4. Vefaen satım gibi yine amme ihtiyacı sebebiyle caiz görülmüş bir uygulama da Endülüs’te görülmektedir. Diğer bölgelerde olduğu gibi burada da geniş vakıf topraklar vardı. Bu topraklar kiraya verilerek gelir sağlanmak ve bu gelir belli yerlere sarf edilmek üzere vakfedilmişti. Ekilen topraklar bakım ve masraf gerektirdiği için, ağaç dikilen ve bina yapılan yerler de belli bir müddet sonunda kiracının elinden alınacağı için halk bu toprakları kiralamıyor, bundan vakıf ve toplum zarar görüyordu. Bu durumu tespit eden İbn Sirac, İbn Manzûr gibi fıkıh âlimleri dokuzuncu hicrî asrın sonlarında, bu toprakların süresiz olarak kiraya verilmesinin caiz olduğuna fetvâ verdiler.
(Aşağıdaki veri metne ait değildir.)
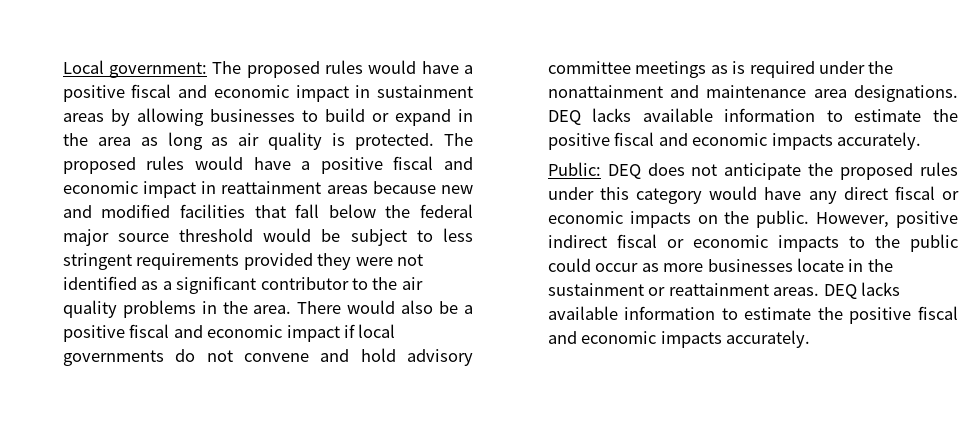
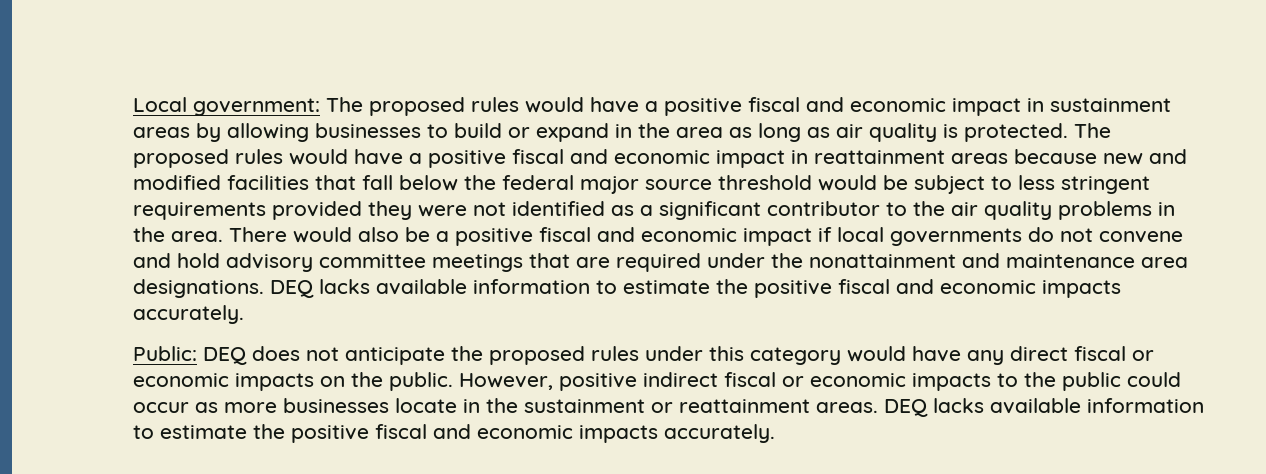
- There would also be a positive fiscal and economic impact if local governments do not convene and hold advisory committee meetings as is required under the nonattainment and maintenance area designations.
+ There would also be a positive fiscal and economic impact if local governments do not convene and hold advisory committee meetings that are required under the nonattainment and maintenance area designations.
Toprağı süresiz kiraya vermek “fasid bir kira akdidir” ve bu akdi yapmak caiz değildir; ancak amme ihtiyaç ve menfâati bu akdi caiz hale getirmiştir. İbn Âşûr’un verdiği bilgiye göre onuncu asırda Mısır’da Nâsıruddin el-Lekâni buna benzer fetvâlar vermiş, yine benzer uygulamalar Fas ve Tunus’ta son zamanlara kadar benimsenmiştir (İbn Âşûr, Mekâsıd, s. 125-126).